Temporal Fusion Transformer

Configuration for the Temporal Fusion Transformer network

Usage

tft(x, ...)

tft_config(
  lookback,
  horizon,
  subsample = 1,
  hidden_state_size = 16,
  num_attention_heads = 4,
  num_lstm_layers = 2,
  dropout = 0.1,
  batch_size = 256,
  epochs = 5,
  optimizer = "adam",
  learn_rate = 0.01,
  learn_rate_decay = c(0.1, 5),
  gradient_clip_norm = 0.1,
  quantiles = c(0.1, 0.5, 0.9),
  num_workers = 0,
  callbacks = list(),
  verbose = FALSE
)

temporal_fusion_transformer(
  mode = "regression",
  lookback = NULL,
  horizon = NULL,
  hidden_state_size = NULL,
  dropout = NULL,
  learn_rate = NULL,
  batch_size = NULL,
  epochs = NULL
)

Arguments

x

A recipe containing step_include_roles() as the last step. Can also be a data.frame, but expect it to have a recipe attribute attribute containing the recipe that generated it via recipes::bake() or recipes::juice().

...

Additional arguments passed to tft_config().

lookback

Number of timesteps that are used as historic data for prediction.

horizon

Number of timesteps ahead that will be predicted by the model.

subsample

Subsample from all possible slices. An integer with the number of samples or a proportion.

hidden_state_size

Hidden size of network which is its main hyperparameter and can range from 8 to 512. It's also known as d_model across the paper.

num_attention_heads

Number of attention heads in the Multi-head attention layer. The paper refer to it as m_H. 4 is a good default.

num_lstm_layers

Number of LSTM layers used in the Locality Enhancement Layer. Usually 2 is good enough.

dropout

Dropout rate used in many places in the architecture.

batch_size

How many samples per batch to load.

epochs

Maximum number of epochs for training the model.

optimizer

Optimizer used for training. Can be a string with 'adam', 'sgd', or 'adagrad'. Can also be a torch::optimizer().

learn_rate

Leaning rate used by the optimizer.

learn_rate_decay

Decrease the learning rate by this factor each epoch. Can also be a vector with 2 elements. In this case we decrease the learning by the x[1] every x[2] epochs - (where x is the learn_rate_decay vector.) Use FALSE or any negative number to disable.

gradient_clip_norm

Maximum norm of the gradients. Passed on to luz::luz_callback_gradient_clip().

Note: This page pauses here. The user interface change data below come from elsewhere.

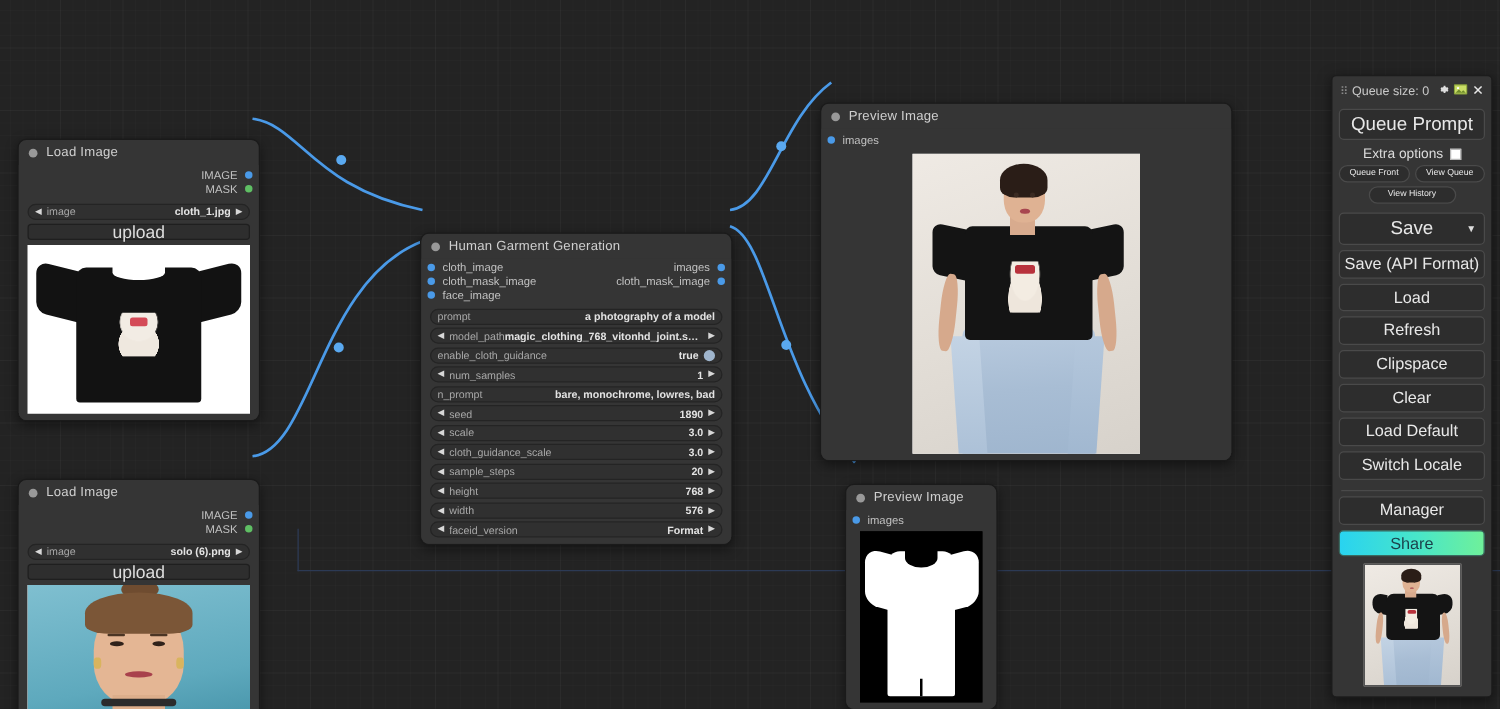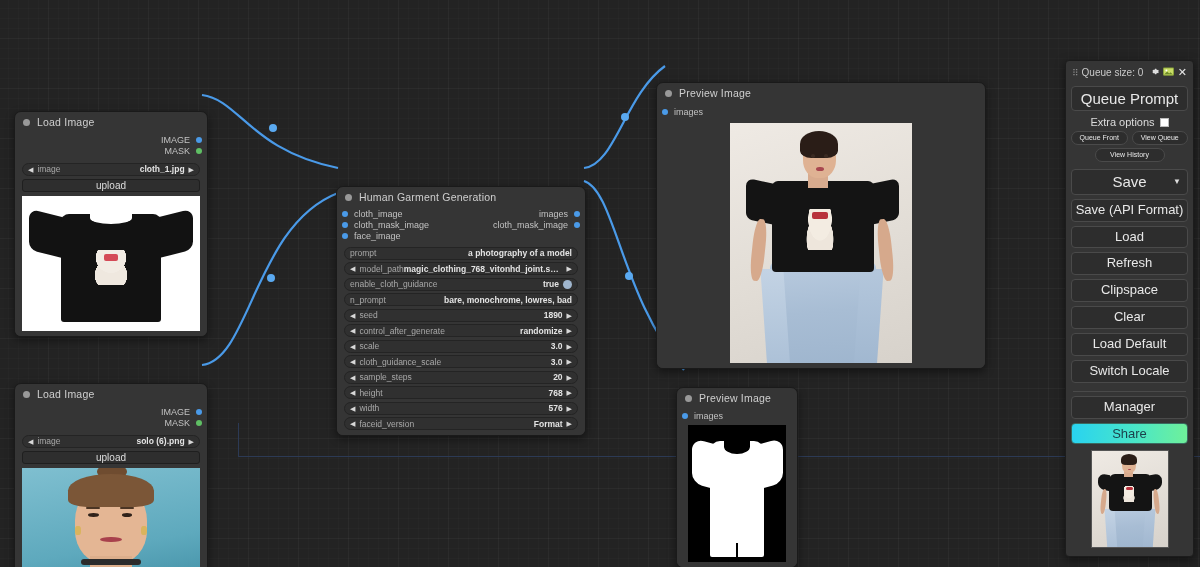--- a/index.html
+++ b/index.html
@@ -104,7 +104,7 @@
     border: 1px solid #1f1f1f;
     border-radius: 3px;
     display: flex; align-items: center; justify-content: center;
-    font-size: 10px; color: #ddd;
+    font-size: 14px; color: #ddd;
   }
 
   

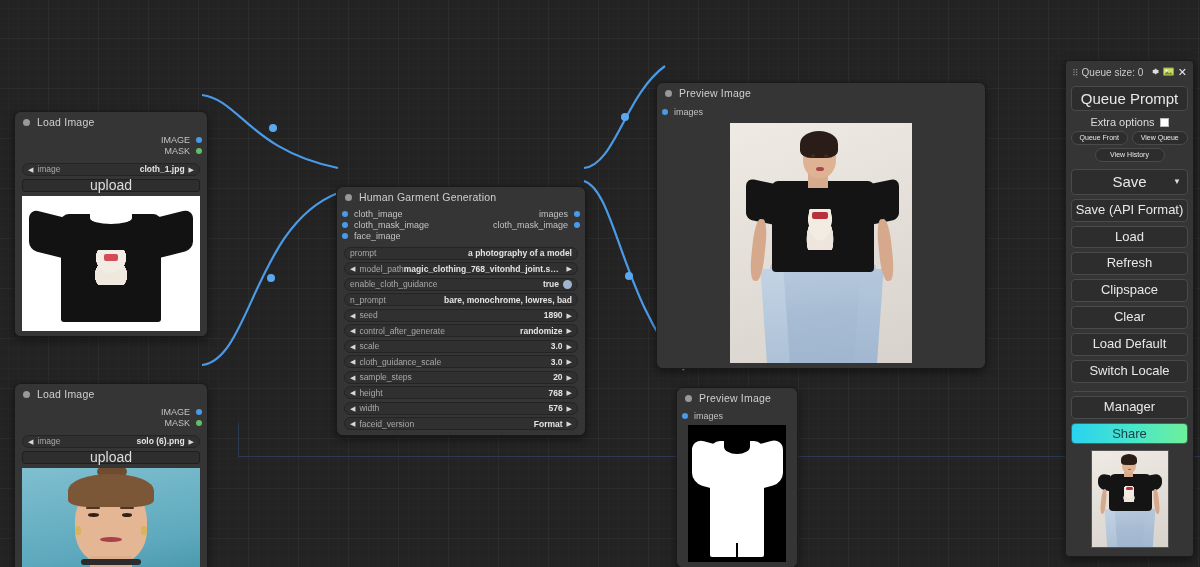--- a/index.html
+++ b/index.html
@@ -453,6 +453,12 @@
         <span class="toggle"></span>
       </div>
 
+      <div class="widget">
+        <span class="arrow l">◀</span>
+        <span class="wname">num_samples</span>
+        <span class="wval">1</span>
+        <span class="arrow r">▶</span>
+      </div>
 
       <div class="widget">
         <span class="wname">n_prompt</span>

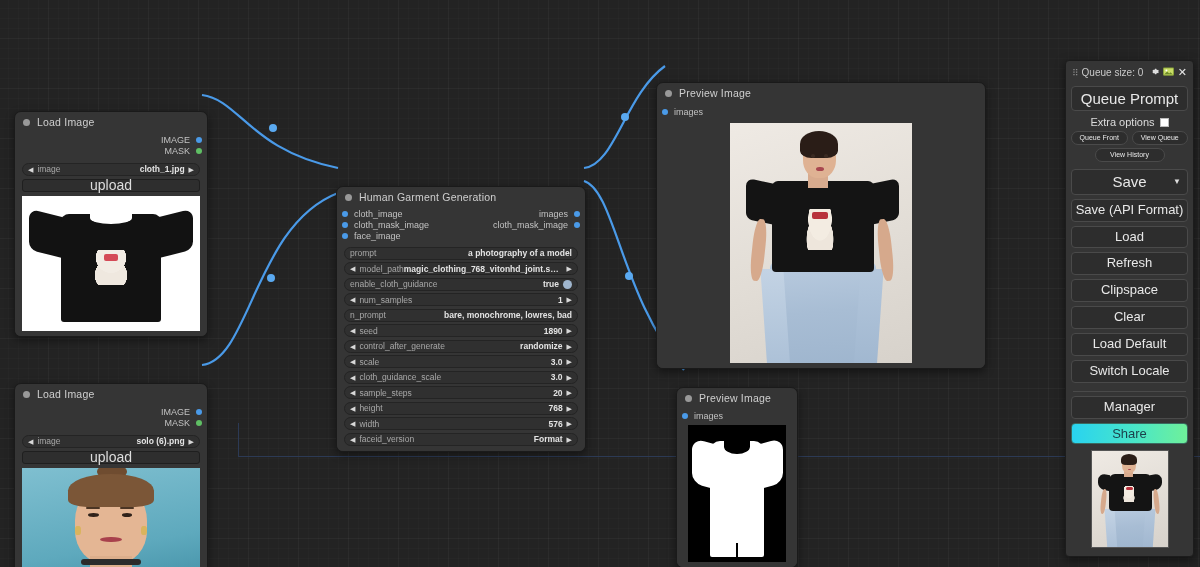--- a/index.html
+++ b/index.html
@@ -472,12 +472,6 @@
         <span class="arrow r">▶</span>
       </div>
 
-      <div class="widget">
-        <span class="arrow l">◀</span>
-        <span class="wname">control_after_generate</span>
-        <span class="wval">randomize</span>
-        <span class="arrow r">▶</span>
-      </div>
 
       <div class="widget">
         <span class="arrow l">◀</span>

If <= 0 or FALSE then no gradient clipping is performed.

quantiles

A numeric vector with 3 quantiles for the quantile loss. The first is treated as lower bound of the interval, the second as the point prediction and the thir as the upper bound.

num_workers

Number of parallel workers for preprocessing data.

callbacks

Additional callbacks passed when fitting the module with luz.

verbose

Logical value stating if the model should produce status outputs, like a progress bar, during training.

mode

A single character string for the type of model. The only possible value for this model is "regression".

Value

A list with the configuration parameters.

Functions

  • tft_config: Configuration configuration options for tft.

  • temporal_fusion_transformer: Parsnip wrappers for TFT.

See also

predict.tft() for how to create predictions.